WORK TO BE COMPLETED:
Give every entry below again, exactly as written, and skip the images.

DATASET EXTRACT:
[Start of section]

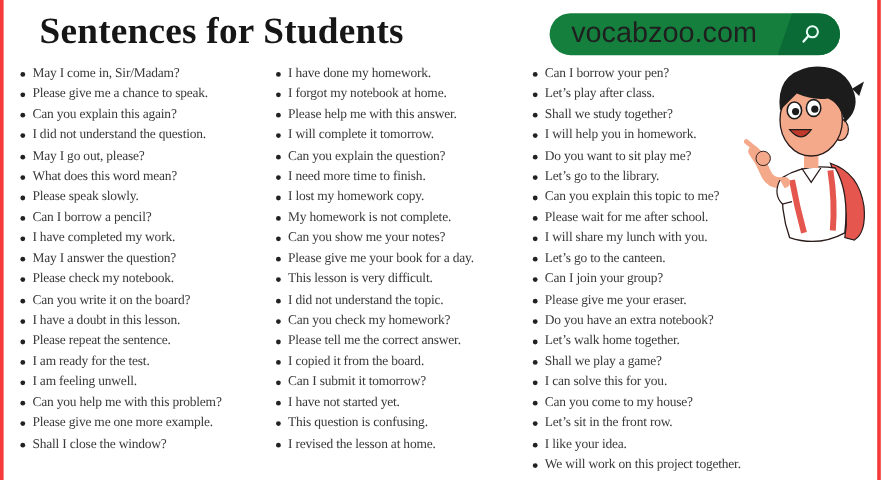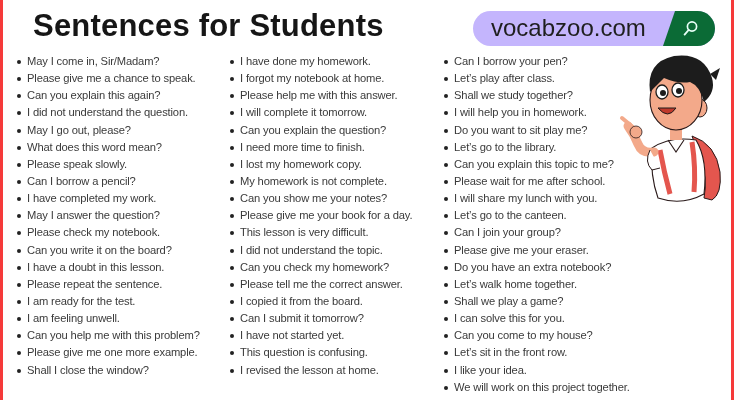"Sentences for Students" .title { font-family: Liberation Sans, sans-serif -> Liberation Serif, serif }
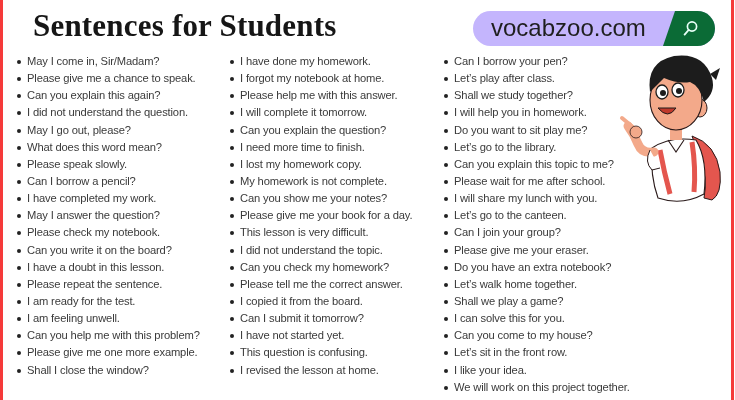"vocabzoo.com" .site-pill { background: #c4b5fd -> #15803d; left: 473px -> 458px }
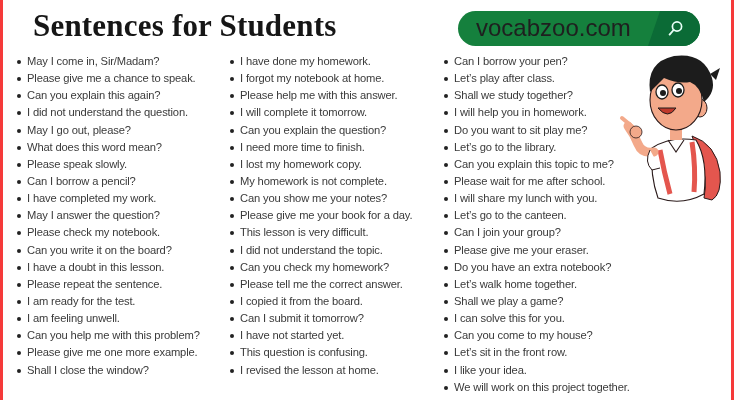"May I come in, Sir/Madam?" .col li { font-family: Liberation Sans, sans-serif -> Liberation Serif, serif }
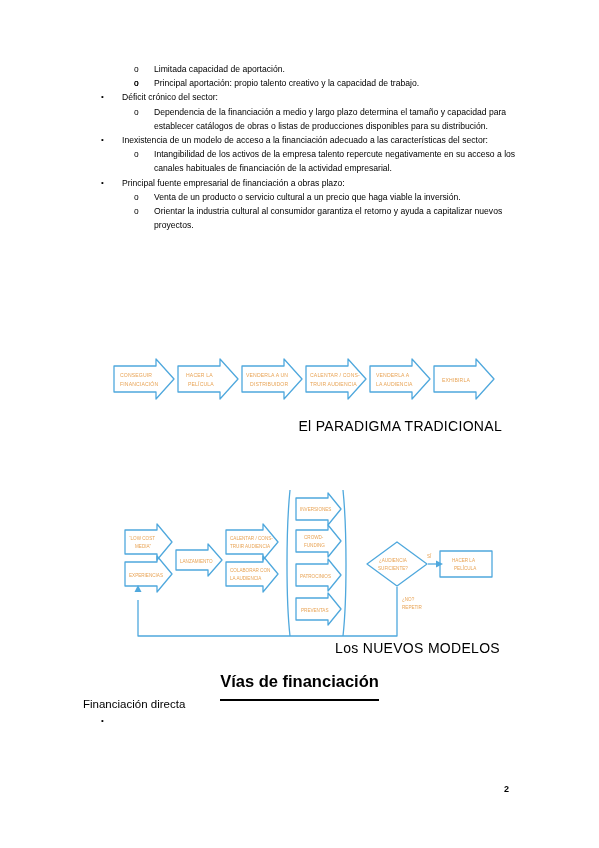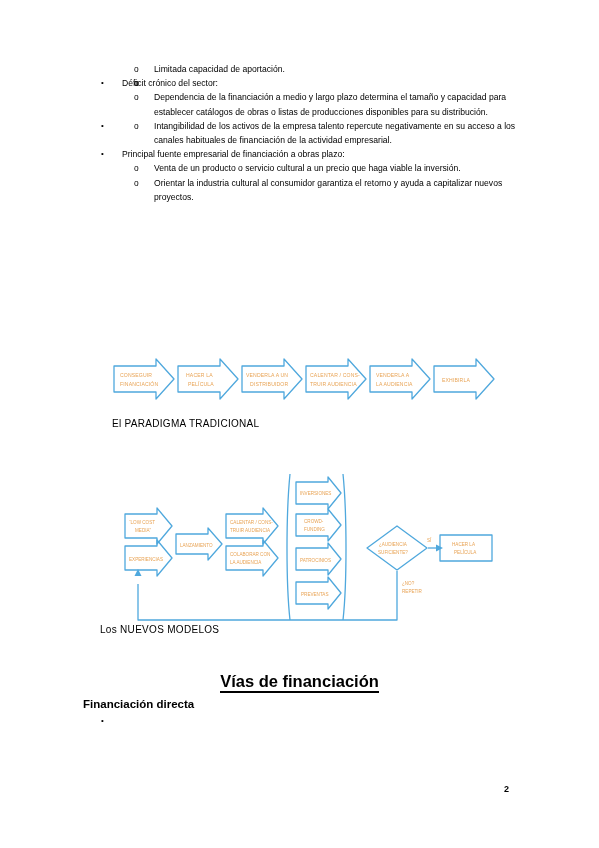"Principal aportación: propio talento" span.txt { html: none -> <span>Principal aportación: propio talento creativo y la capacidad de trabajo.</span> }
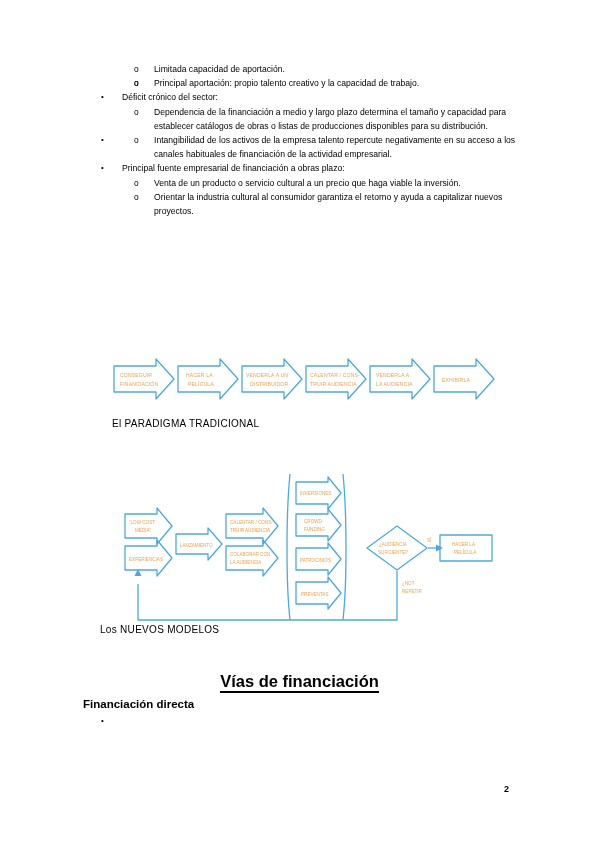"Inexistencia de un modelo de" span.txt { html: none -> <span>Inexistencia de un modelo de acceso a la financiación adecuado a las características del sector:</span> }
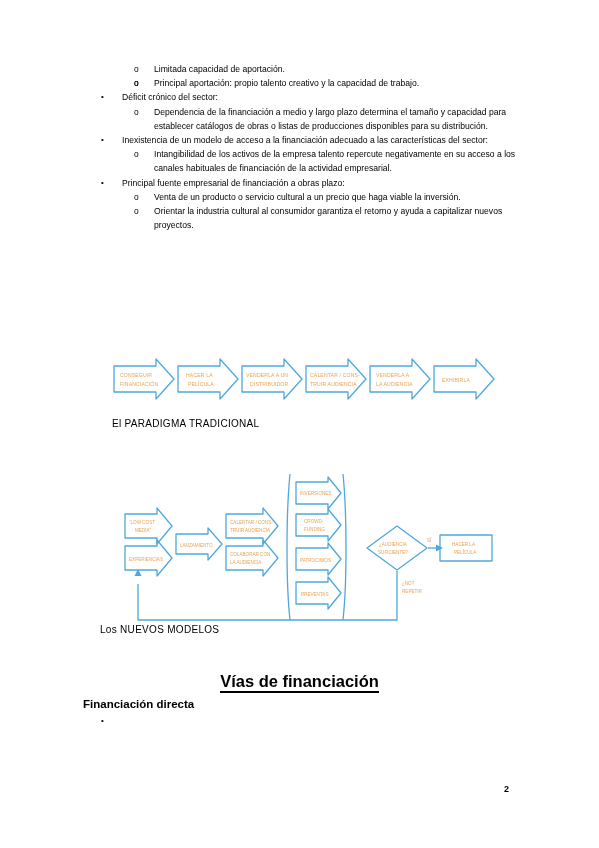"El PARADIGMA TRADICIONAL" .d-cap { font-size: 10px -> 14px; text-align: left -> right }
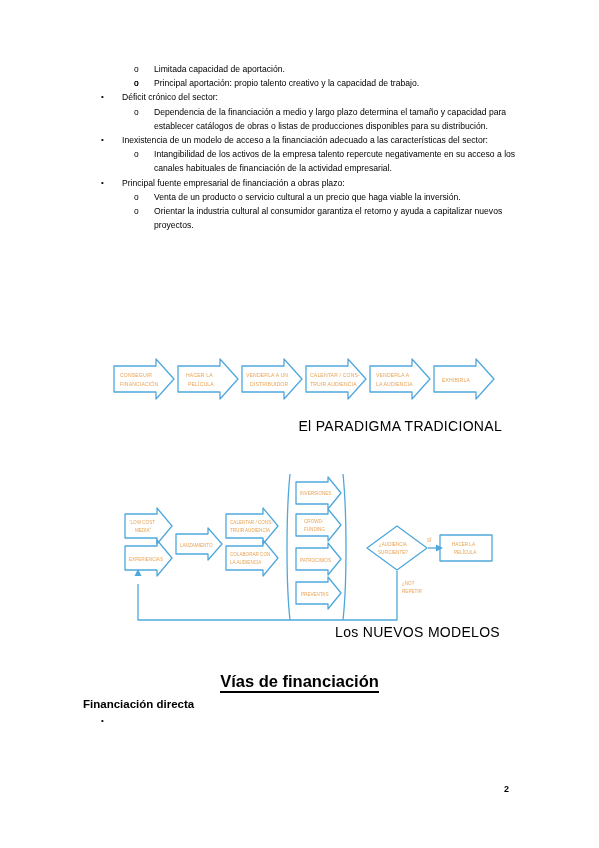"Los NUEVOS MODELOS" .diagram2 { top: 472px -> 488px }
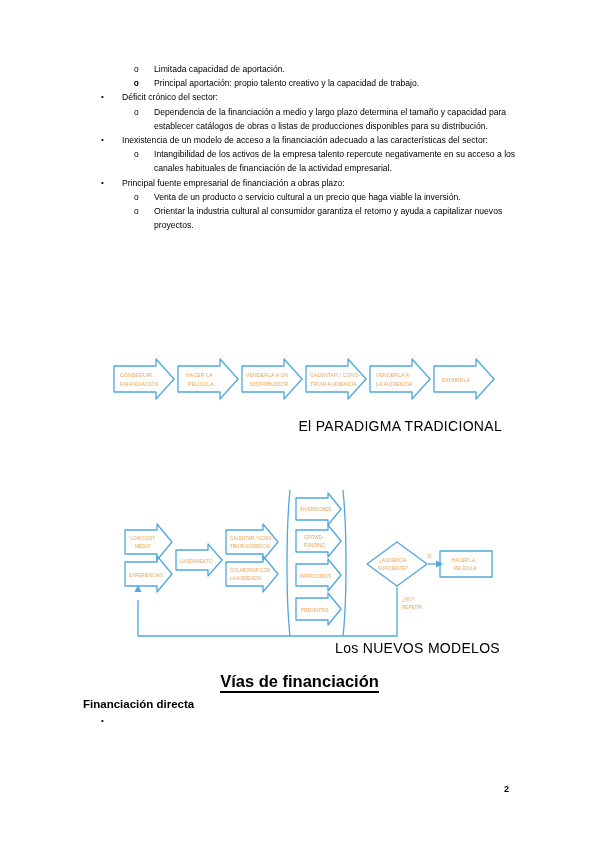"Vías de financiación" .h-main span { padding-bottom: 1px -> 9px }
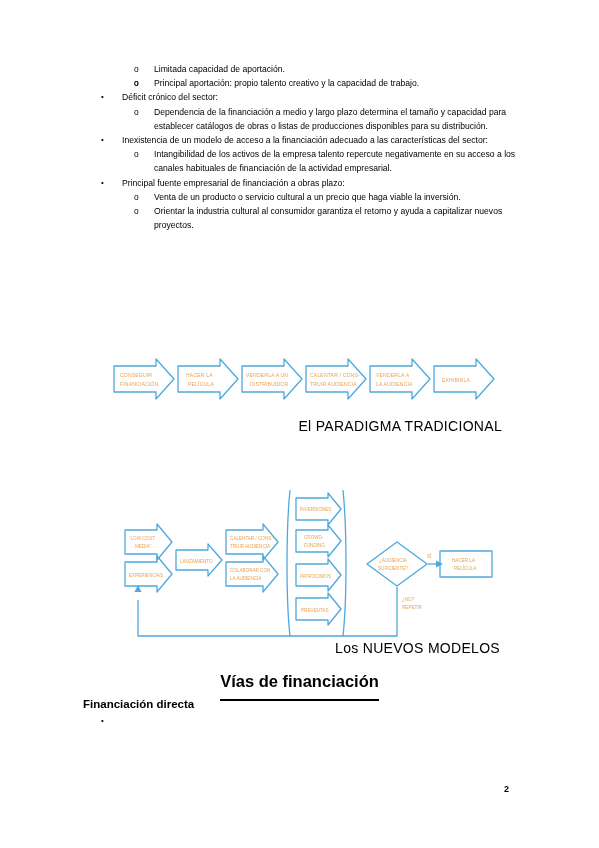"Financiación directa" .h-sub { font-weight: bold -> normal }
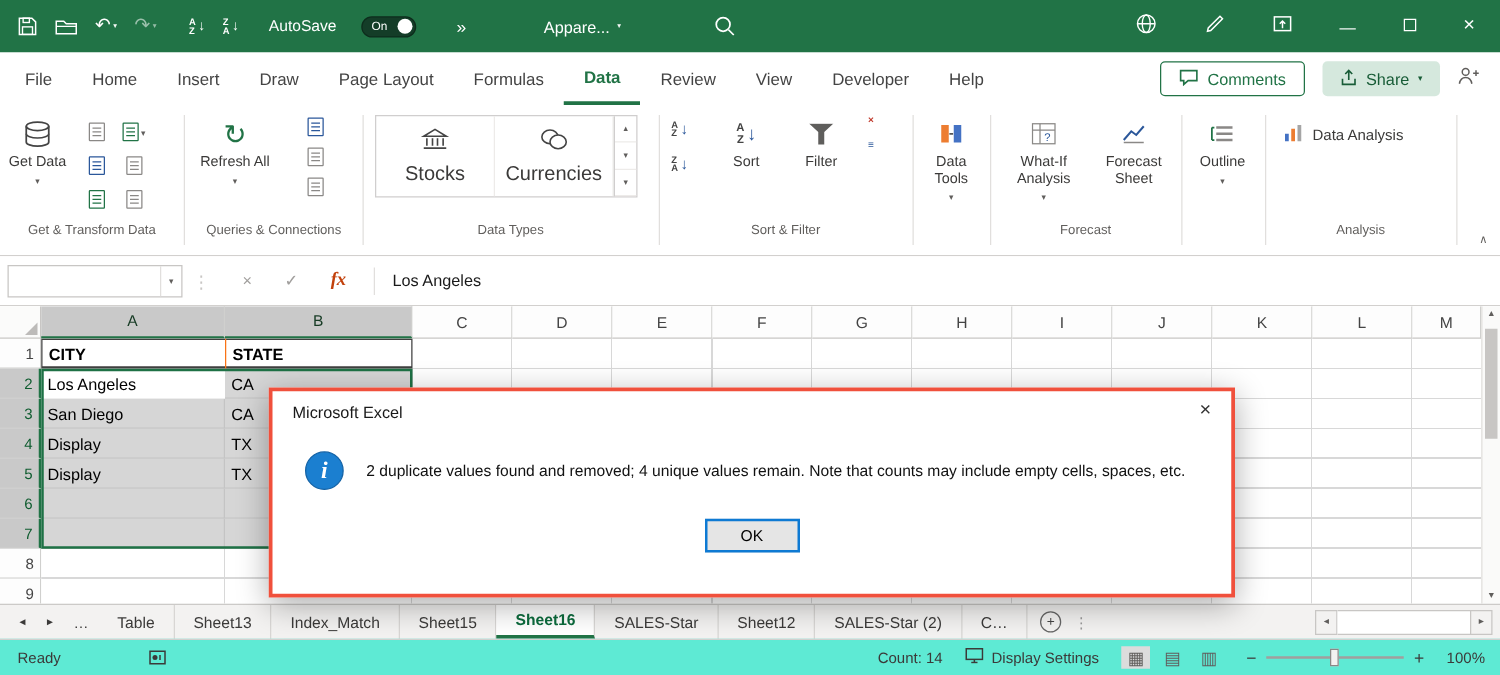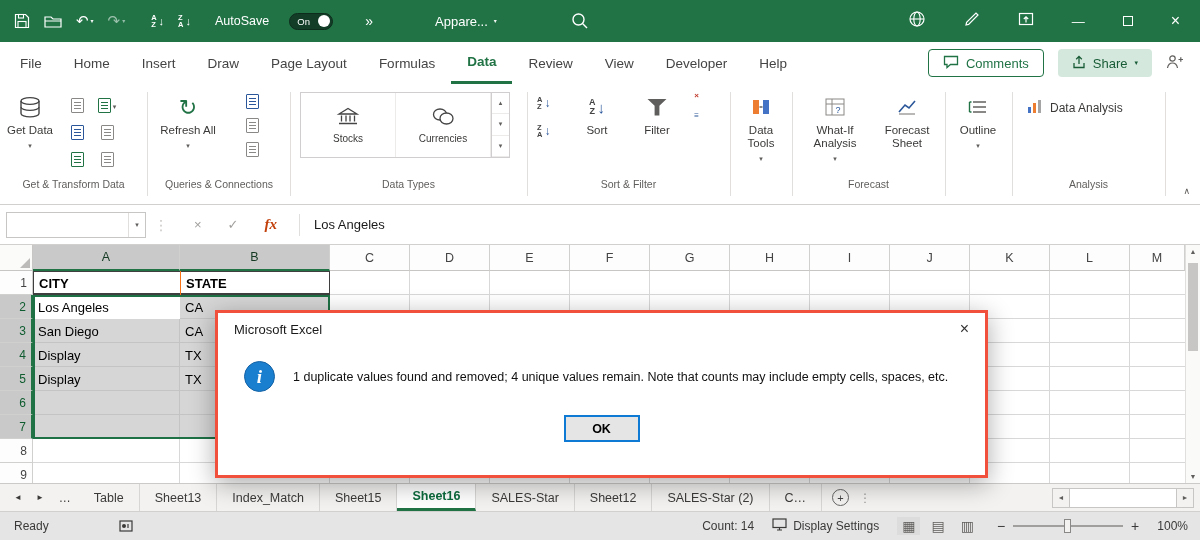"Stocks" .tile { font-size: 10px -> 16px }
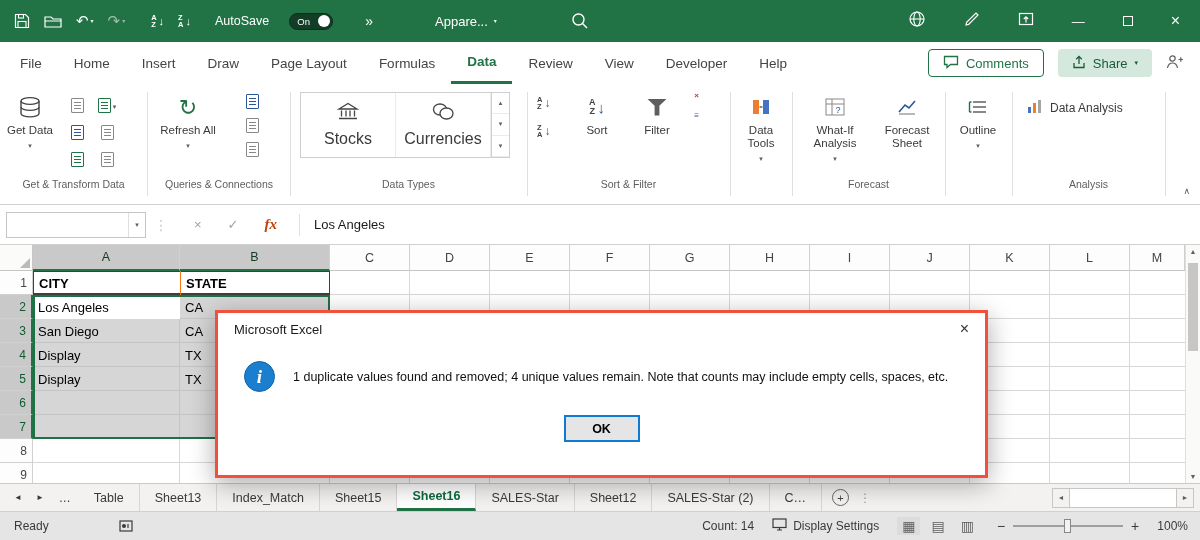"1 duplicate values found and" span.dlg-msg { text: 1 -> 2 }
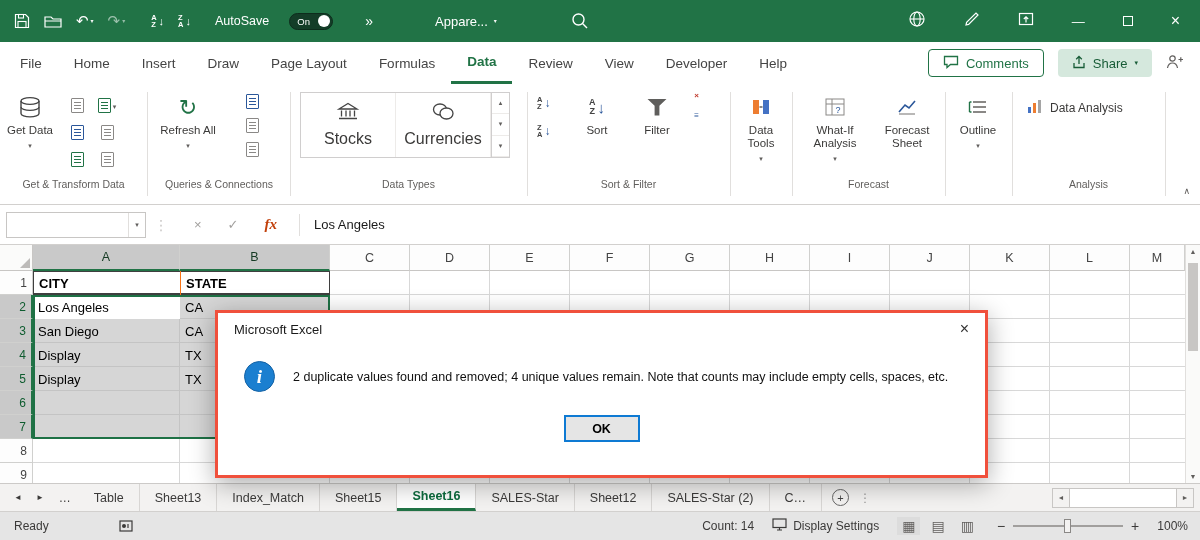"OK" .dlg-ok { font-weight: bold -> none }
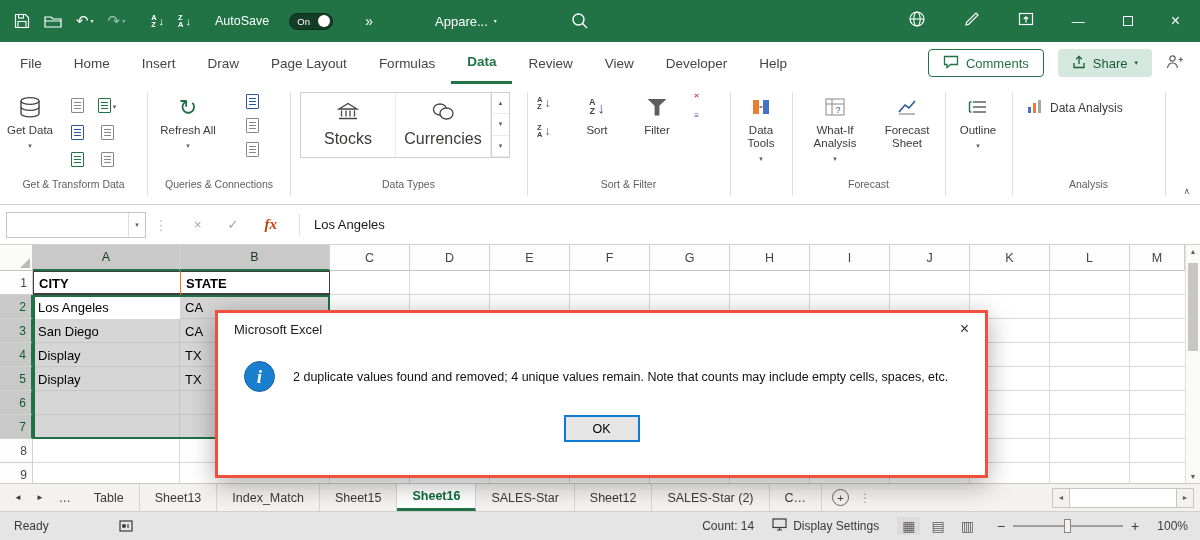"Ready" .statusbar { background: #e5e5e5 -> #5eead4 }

[End of section]

RESPONSE:
"Sentences for Students" .title { font-family: Liberation Sans, sans-serif -> Liberation Serif, serif }
"vocabzoo.com" .site-pill { background: #c4b5fd -> #15803d; left: 473px -> 458px }
"May I come in, Sir/Madam?" .col li { font-family: Liberation Sans, sans-serif -> Liberation Serif, serif }
"Principal aportación: propio talento" span.txt { html: none -> <span>Principal aportación: propio talento creativo y la capacidad de trabajo.</span> }
"Inexistencia de un modelo de" span.txt { html: none -> <span>Inexistencia de un modelo de acceso a la financiación adecuado a las características del sector:</span> }
"El PARADIGMA TRADICIONAL" .d-cap { font-size: 10px -> 14px; text-align: left -> right }
"Los NUEVOS MODELOS" .diagram2 { top: 472px -> 488px }
"Vías de financiación" .h-main span { padding-bottom: 1px -> 9px }
"Financiación directa" .h-sub { font-weight: bold -> normal }
"Stocks" .tile { font-size: 10px -> 16px }
"1 duplicate values found and" span.dlg-msg { text: 1 -> 2 }
"OK" .dlg-ok { font-weight: bold -> none }
"Ready" .statusbar { background: #e5e5e5 -> #5eead4 }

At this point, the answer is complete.